Detected change data:
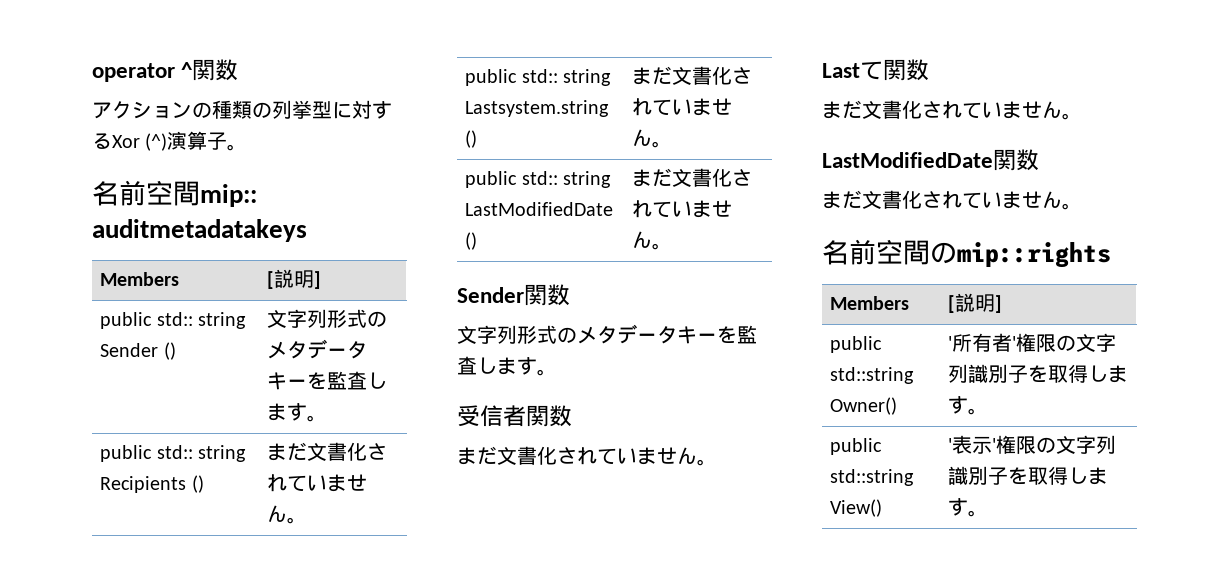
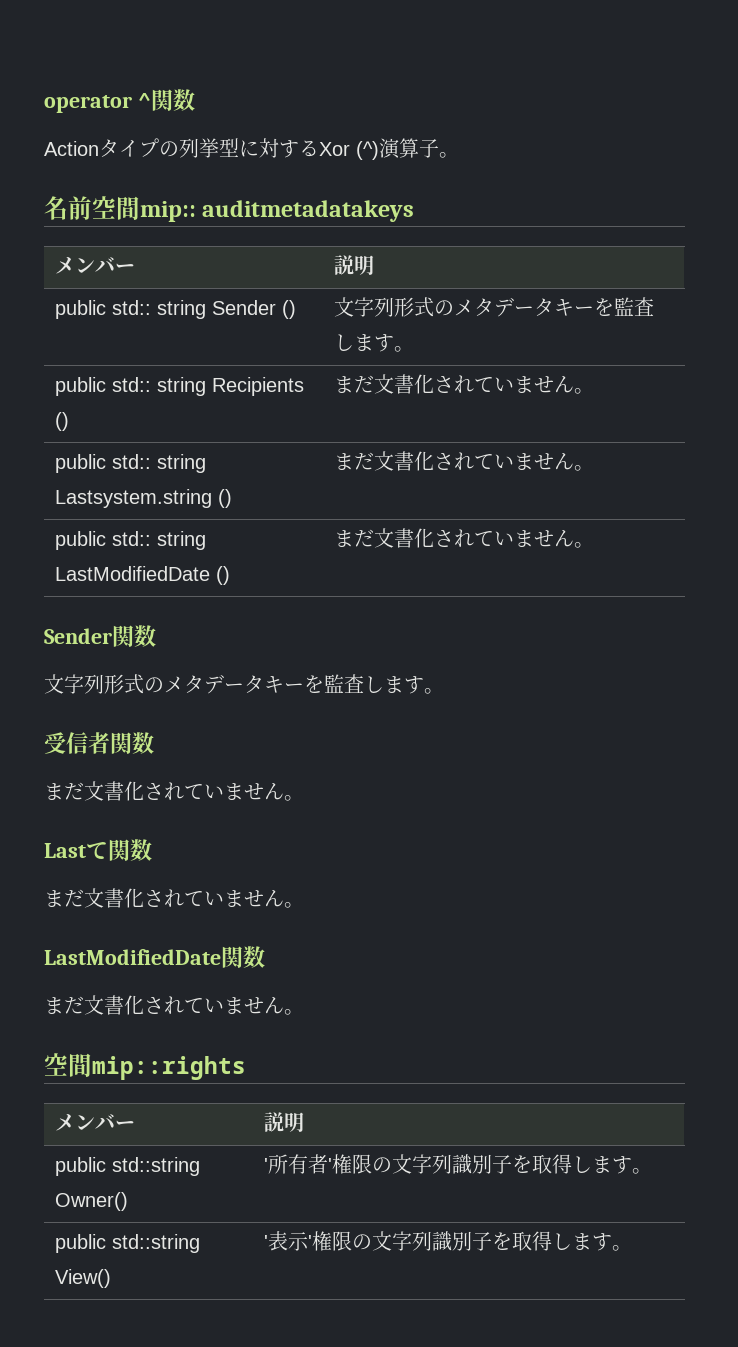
- アクションの種類の列挙型に対するXor (^)演算子。
+ Actionタイプの列挙型に対するXor (^)演算子。
  名前空間mip:: auditmetadatakeys
- Members | [説明]
+ メンバー | 説明
- 名前空間のmip::rights
- Members | [説明]
+ 空間mip::rights
+ メンバー | 説明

→ Description of the task
Give back every record above word for word, dropping pictures.

→ Task response
- アクションの種類の列挙型に対するXor (^)演算子。
+ Actionタイプの列挙型に対するXor (^)演算子。
  名前空間mip:: auditmetadatakeys
- Members | [説明]
+ メンバー | 説明
- 名前空間のmip::rights
- Members | [説明]
+ 空間mip::rights
+ メンバー | 説明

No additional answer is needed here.